Siccità, in Veneto situazione preoccupante

Venezia – L’assenza di precipitazioni in Veneto, nell’ultimo periodo, sta causando una situazione critica di siccità, tanto che il livello delle falde ha superato, in negativo, ogni record storico da vent’anni a questa parte e le conseguenze si notano anche su corsi d’acqua piccoli e grandi. Prendendo in esame, ad esempio, il periodo compreso tra ottobre e marzo, il deficit di precipitazioni è pari a 170 millimetri.

Il quadro della situazione è stato tracciato, con l’apporto dell’Arpav, nel corso di un incontro per l’emergenza convocato questa mattina in Regione dall’assessore alla protezione civile Gianpaolo Bottacin, d’intesa con l’assessore all’agricoltura Giuseppe Pan, per individuare alcune possibili soluzioni nel breve e nel medio periodo, sia per l’approvvigionamento idrico, sia per l’uso irriguo.

“Dopo mesi di siccità che ha colpito il nord Italia – ha sottolineato Pan – la situazione si prospetta molto preoccupante per il mondo agricolo, che si trova in sofferenza in un momento delicato come quello della semina. Vanno quindi trovate soluzioni per garantire la disponibilità di acqua in base a precise priorità. Per quanto riguarda il mondo agricolo, bisognerà capire anche come comportarsi in tema di assicurazioni”.
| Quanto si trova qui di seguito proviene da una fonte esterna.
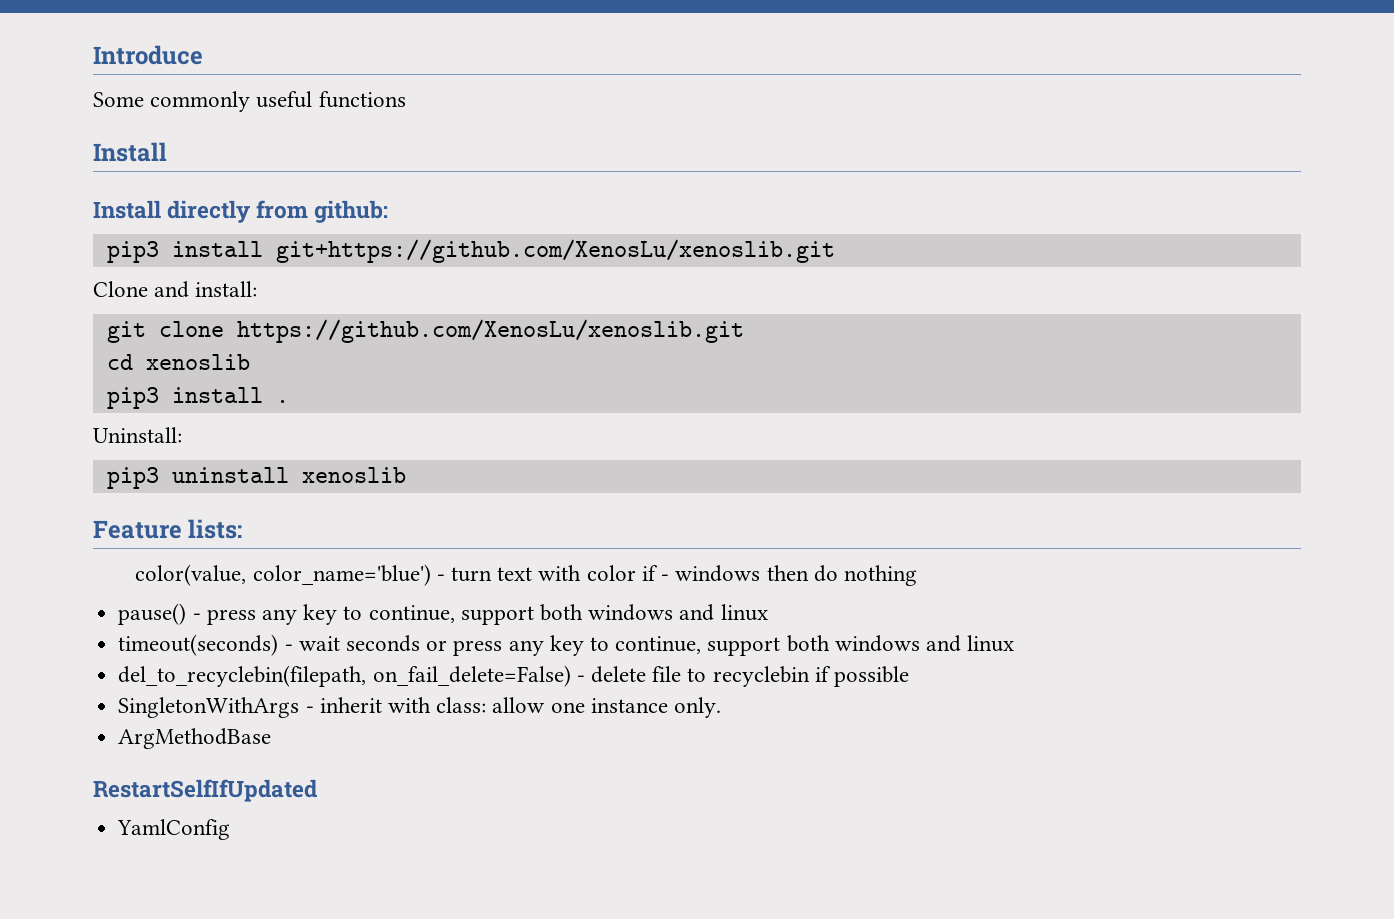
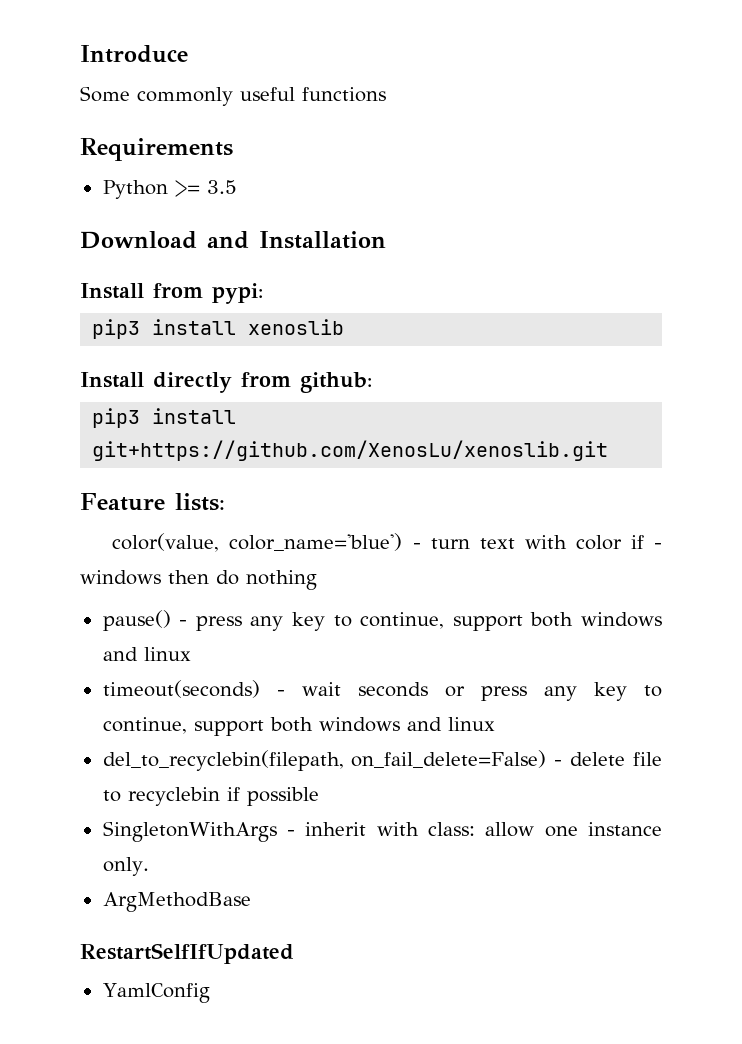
[93,142,167,162] Install -> [80,138,233,161] [102,180,237,199] [80,231,386,249] [80,283,263,304] [92,319,345,339] Requirements // Python >= 3.5 // Download and Installation // Install from pypi: // pip3 install xenoslib
[93,281,258,298] [106,319,744,343] [106,354,250,370] [106,387,289,409] [93,427,182,443] [106,467,406,489] // Clone and install: // git clone https://github.com/XenosLu/xenoslib.git // cd xenoslib // pip3 install . // Uninstall: // pip3 uninstall xenoslib -> (609, 450) none

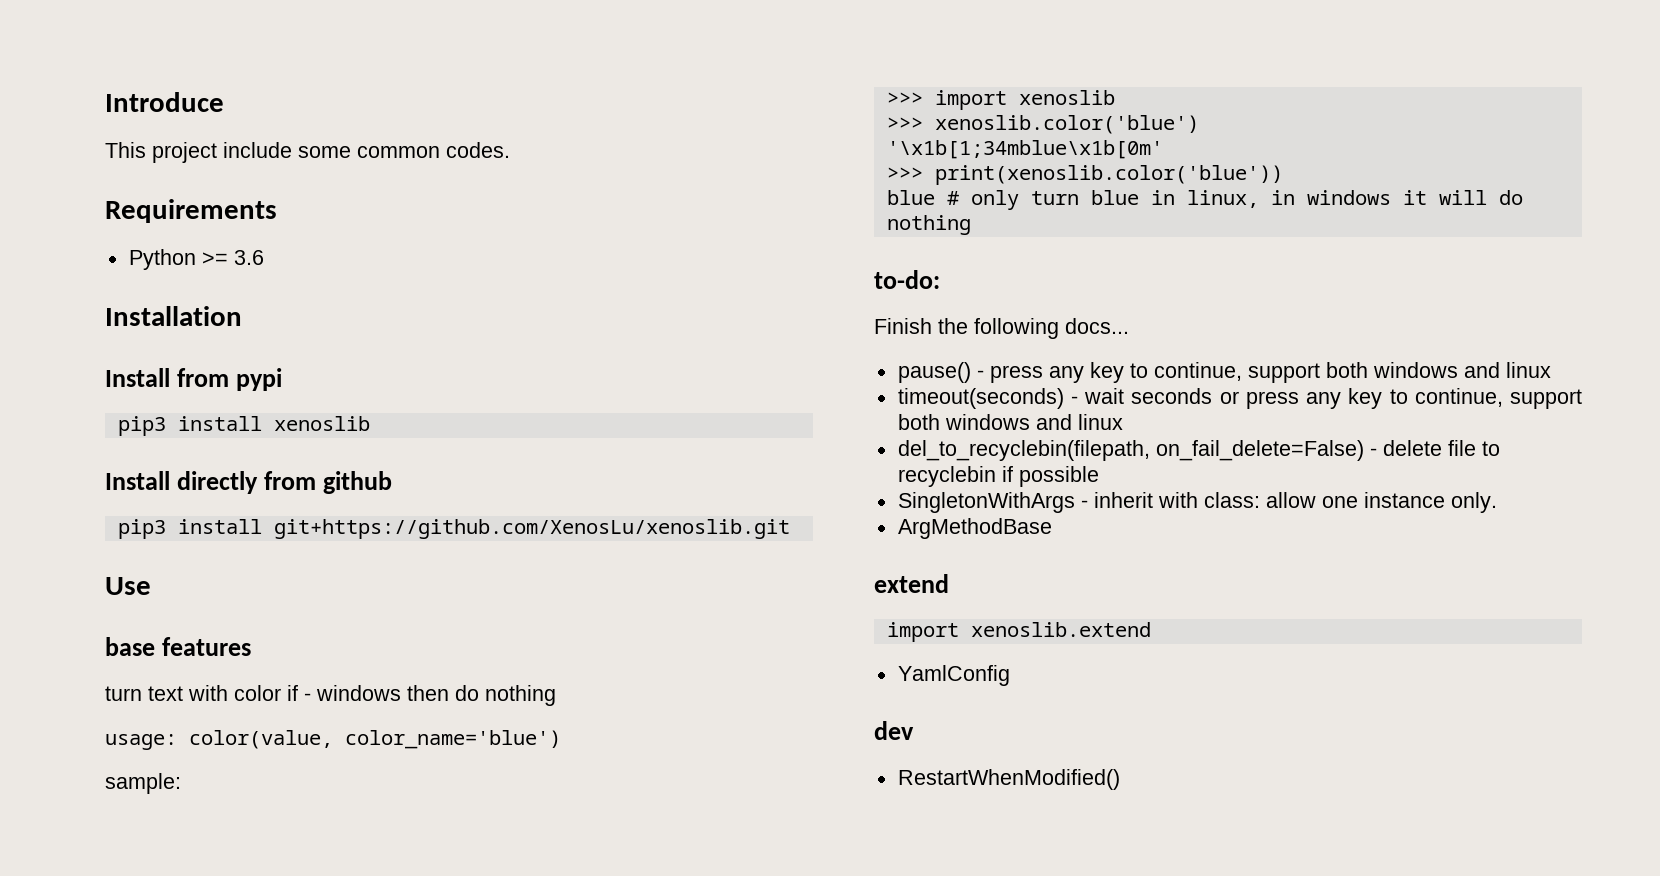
[80,86,386,106] Some commonly useful functions -> [105,142,510,163] This project include some common codes.
[206,180,237,194] [80,231,249,249] 3.5 // Download and -> [233,250,264,265] 3.6 //
[212,283,263,304] pypi: -> [235,368,282,391] pypi
[300,372,372,393] github: -> [322,471,392,494] github
[80,493,225,511] [112,533,421,552] Feature lists: // color(value, color_name='blue') - -> [105,577,151,595] [105,637,251,656] Use // base features //
(317, 580) none -> [105,730,561,750] [105,773,181,794] [886,90,1115,110] [886,115,1199,134] [886,140,1163,159] [886,165,1283,185] [886,190,1523,210] [886,215,971,235] [874,270,940,289] [874,318,1129,339] // usage: color(value, color_name='blue') // sample: // >>> import xenoslib // >>> xenoslib.color('blue') // '\x1b[1;34mblue\x1b[0m' // >>> print(xenoslib.color('blue')) // blue # only turn blue in linux, in windows it will do nothing // to-do: // Finish the following docs...
[80,943,294,964] RestartSelfIfUpdated -> [874,574,949,593] [886,622,1151,642] extend // import xenoslib.extend
(210, 993) none -> [874,721,914,740] [897,769,1120,790] // dev // RestartWhenModified()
“Non piove da molto tempo e in montagna non è nevicato – ha sintetizzato Bottacin – e non si prevedono cambiamenti almeno nei prossimi giorni. Per gestire nel migliore dei modi la poca acqua che c’è ci atteniamo ad una legge del 2006, che spiega che, in caso di carenza idrica va salvaguardato prima l’impiego idropotabile e poi quello agricolo”.

“Stiamo lavorando – ha proseguito – per venire in aiuto degli acquedotti che sono già in difficoltà. I grandi serbatoi idroelettrici vanno sfruttati al minimo e andrà turbinata solo l’acqua assolutamente necessaria per l’agricoltura. In linea generale, anche se si registrassero precipitazioni, non potrebbero comunque risolvere il problema a breve. Serve quindi la pianificazione più pragmatica e scientifica possibile rispetto alle disponibilità”.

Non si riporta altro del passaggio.